** Task item **
Your output must hold every entry exactly as written and none of the pictures.

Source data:
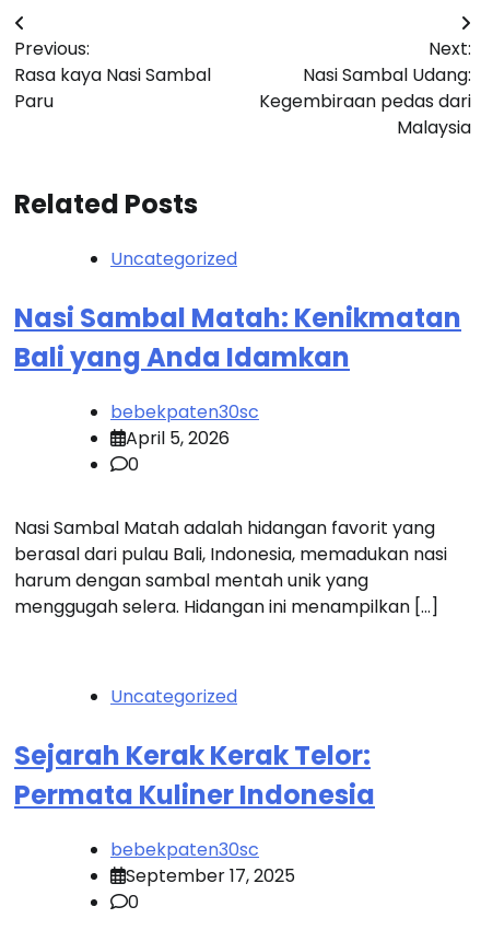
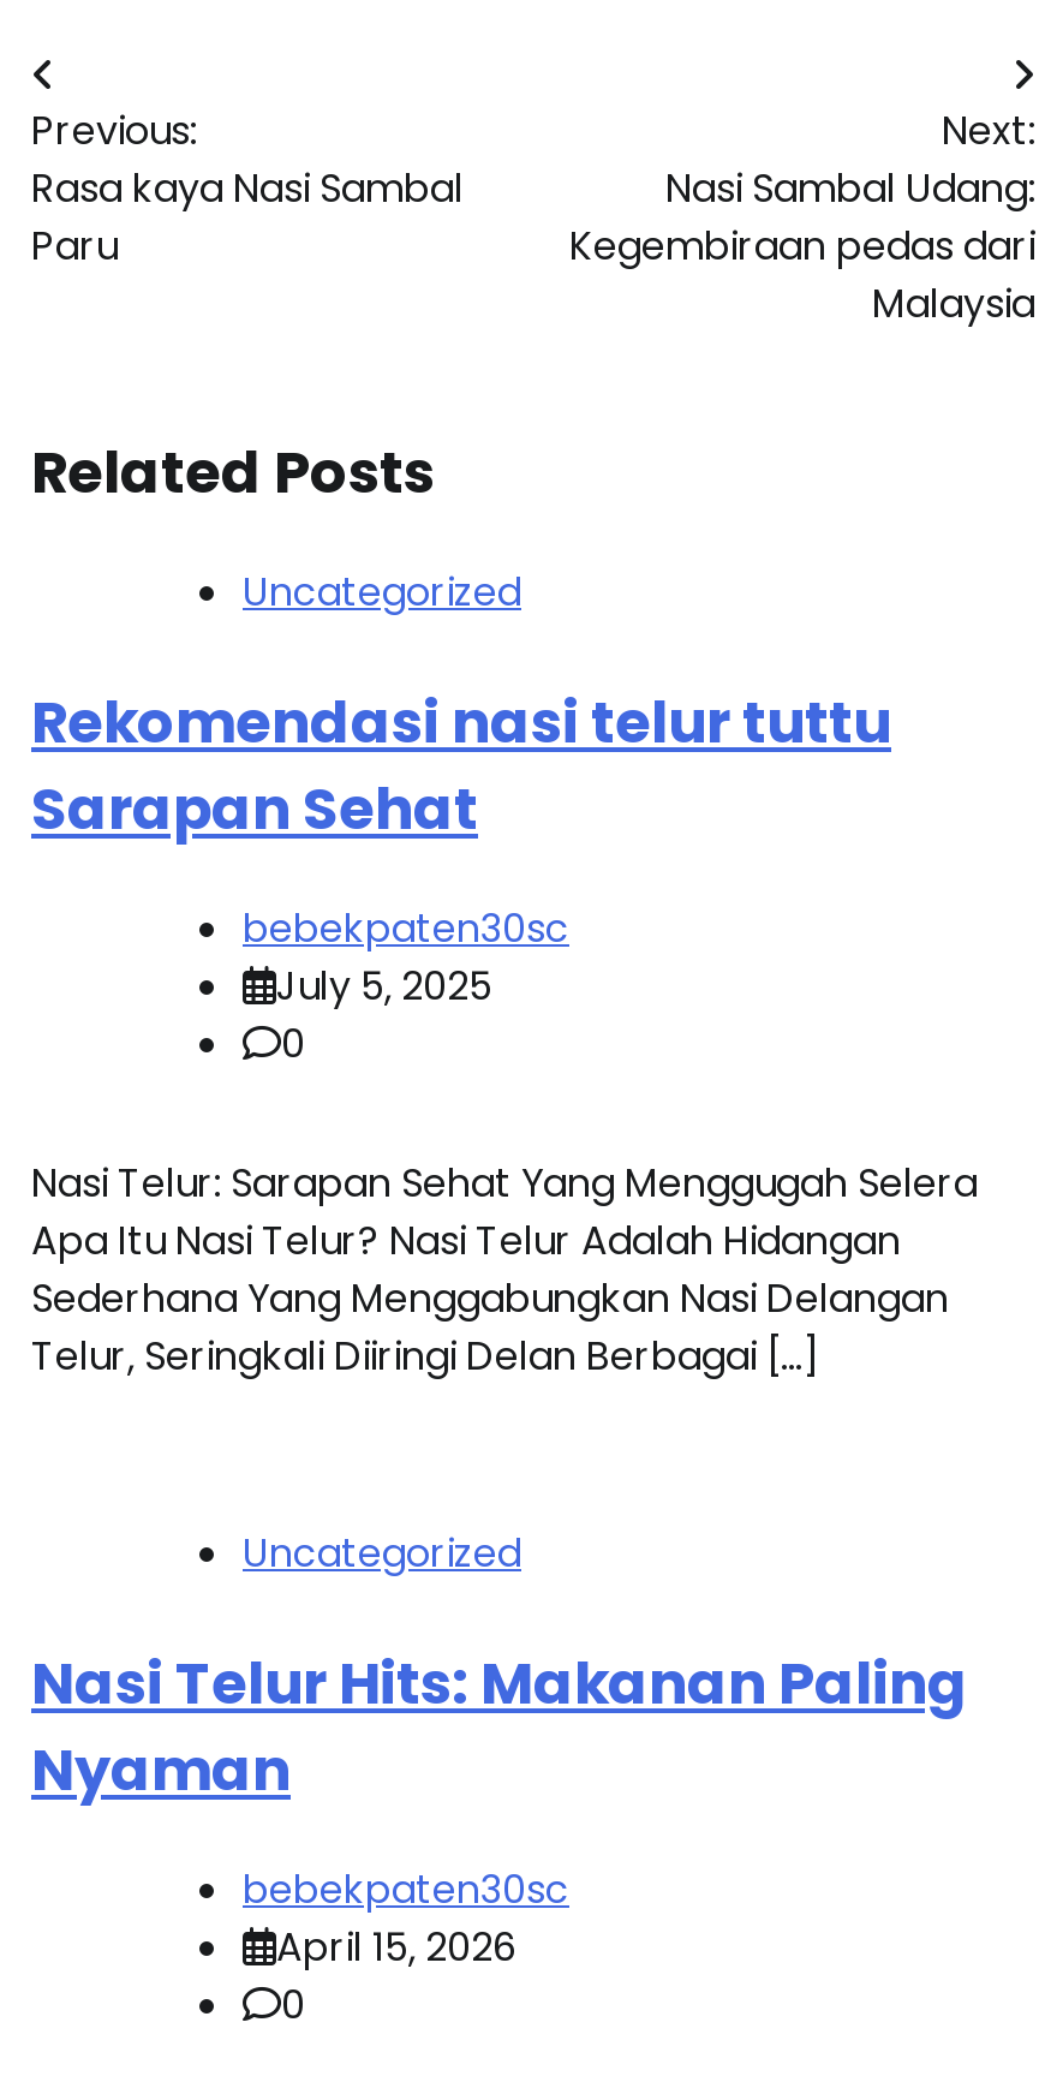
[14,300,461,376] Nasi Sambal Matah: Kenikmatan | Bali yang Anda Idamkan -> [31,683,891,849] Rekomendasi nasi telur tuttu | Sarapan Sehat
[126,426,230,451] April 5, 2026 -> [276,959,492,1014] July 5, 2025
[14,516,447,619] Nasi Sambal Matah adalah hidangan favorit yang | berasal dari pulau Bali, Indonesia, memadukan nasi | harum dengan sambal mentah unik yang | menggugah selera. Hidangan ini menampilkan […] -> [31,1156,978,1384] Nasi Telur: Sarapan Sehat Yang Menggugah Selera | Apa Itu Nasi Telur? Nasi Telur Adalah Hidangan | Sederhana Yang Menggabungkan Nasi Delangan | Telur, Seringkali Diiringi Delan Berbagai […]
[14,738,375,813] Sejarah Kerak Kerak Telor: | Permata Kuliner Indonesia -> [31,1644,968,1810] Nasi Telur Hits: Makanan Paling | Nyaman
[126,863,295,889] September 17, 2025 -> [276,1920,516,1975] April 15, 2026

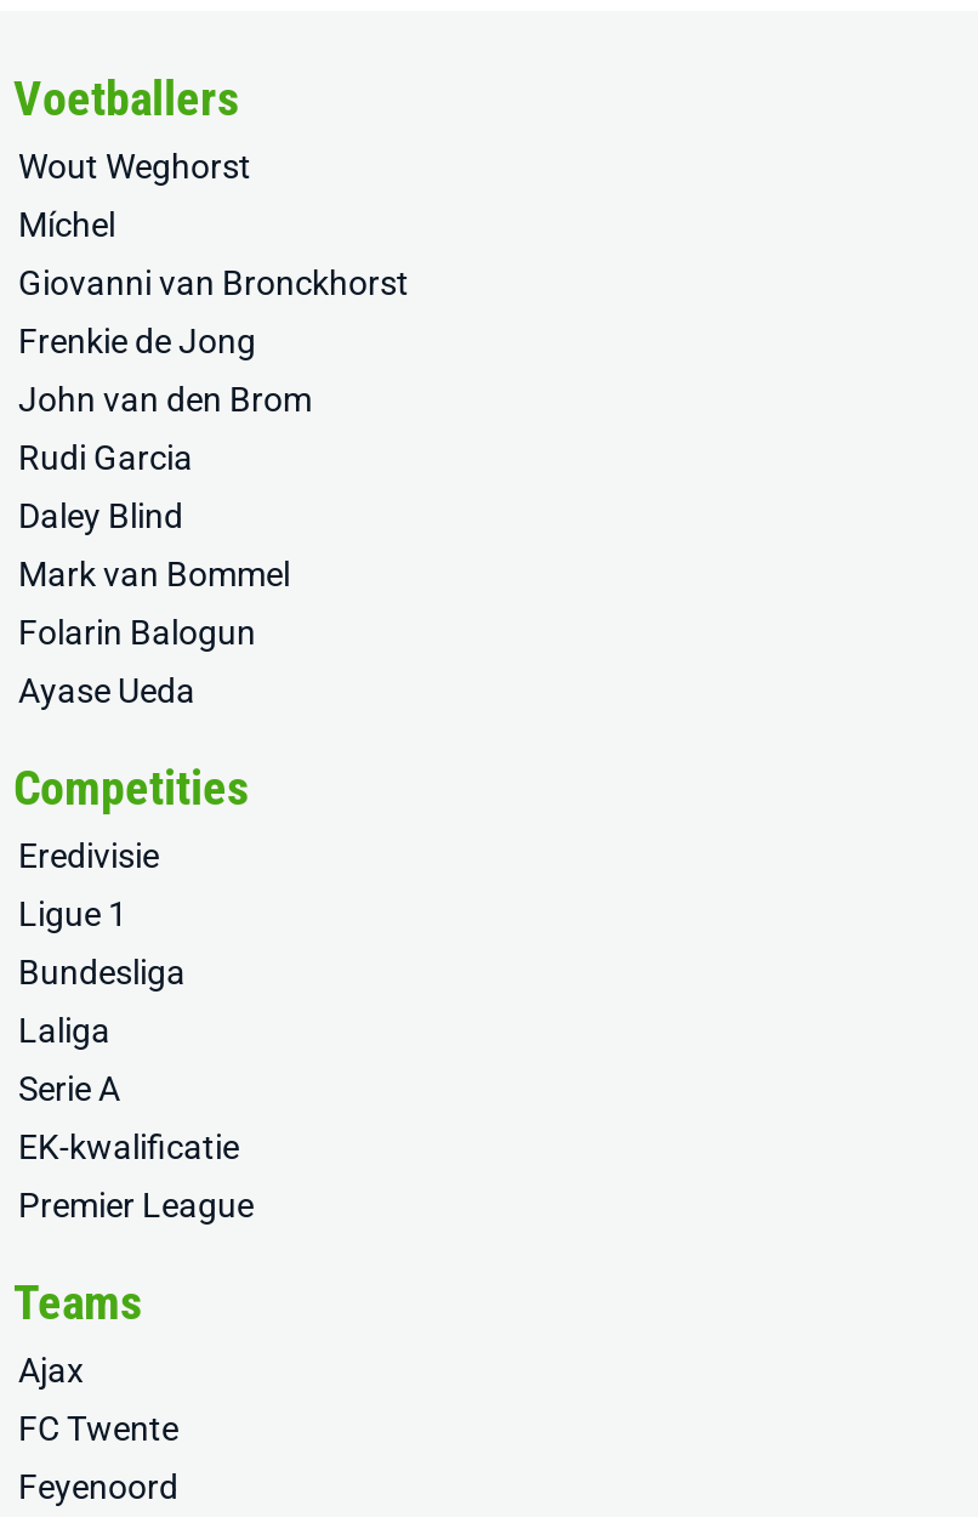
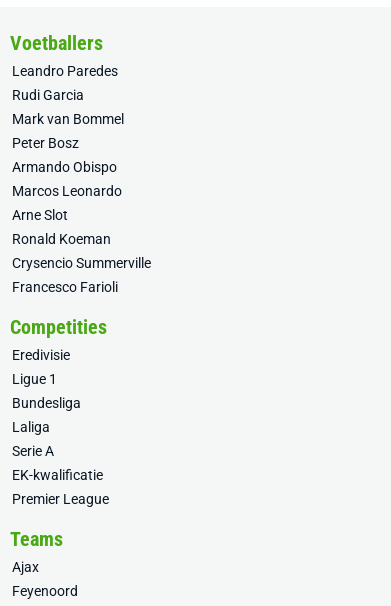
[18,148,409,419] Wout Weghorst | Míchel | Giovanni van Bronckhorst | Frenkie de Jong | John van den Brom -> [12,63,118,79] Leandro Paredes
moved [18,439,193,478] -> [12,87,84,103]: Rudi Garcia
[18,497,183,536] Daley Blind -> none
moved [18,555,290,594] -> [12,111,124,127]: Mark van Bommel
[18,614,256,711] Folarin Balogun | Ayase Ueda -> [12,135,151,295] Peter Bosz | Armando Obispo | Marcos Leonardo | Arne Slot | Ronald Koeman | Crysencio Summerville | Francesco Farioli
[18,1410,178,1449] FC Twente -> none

** Response for this exercise **
[14,300,461,376] Nasi Sambal Matah: Kenikmatan | Bali yang Anda Idamkan -> [31,683,891,849] Rekomendasi nasi telur tuttu | Sarapan Sehat
[126,426,230,451] April 5, 2026 -> [276,959,492,1014] July 5, 2025
[14,516,447,619] Nasi Sambal Matah adalah hidangan favorit yang | berasal dari pulau Bali, Indonesia, memadukan nasi | harum dengan sambal mentah unik yang | menggugah selera. Hidangan ini menampilkan […] -> [31,1156,978,1384] Nasi Telur: Sarapan Sehat Yang Menggugah Selera | Apa Itu Nasi Telur? Nasi Telur Adalah Hidangan | Sederhana Yang Menggabungkan Nasi Delangan | Telur, Seringkali Diiringi Delan Berbagai […]
[14,738,375,813] Sejarah Kerak Kerak Telor: | Permata Kuliner Indonesia -> [31,1644,968,1810] Nasi Telur Hits: Makanan Paling | Nyaman
[126,863,295,889] September 17, 2025 -> [276,1920,516,1975] April 15, 2026

[18,148,409,419] Wout Weghorst | Míchel | Giovanni van Bronckhorst | Frenkie de Jong | John van den Brom -> [12,63,118,79] Leandro Paredes
moved [18,439,193,478] -> [12,87,84,103]: Rudi Garcia
[18,497,183,536] Daley Blind -> none
moved [18,555,290,594] -> [12,111,124,127]: Mark van Bommel
[18,614,256,711] Folarin Balogun | Ayase Ueda -> [12,135,151,295] Peter Bosz | Armando Obispo | Marcos Leonardo | Arne Slot | Ronald Koeman | Crysencio Summerville | Francesco Farioli
[18,1410,178,1449] FC Twente -> none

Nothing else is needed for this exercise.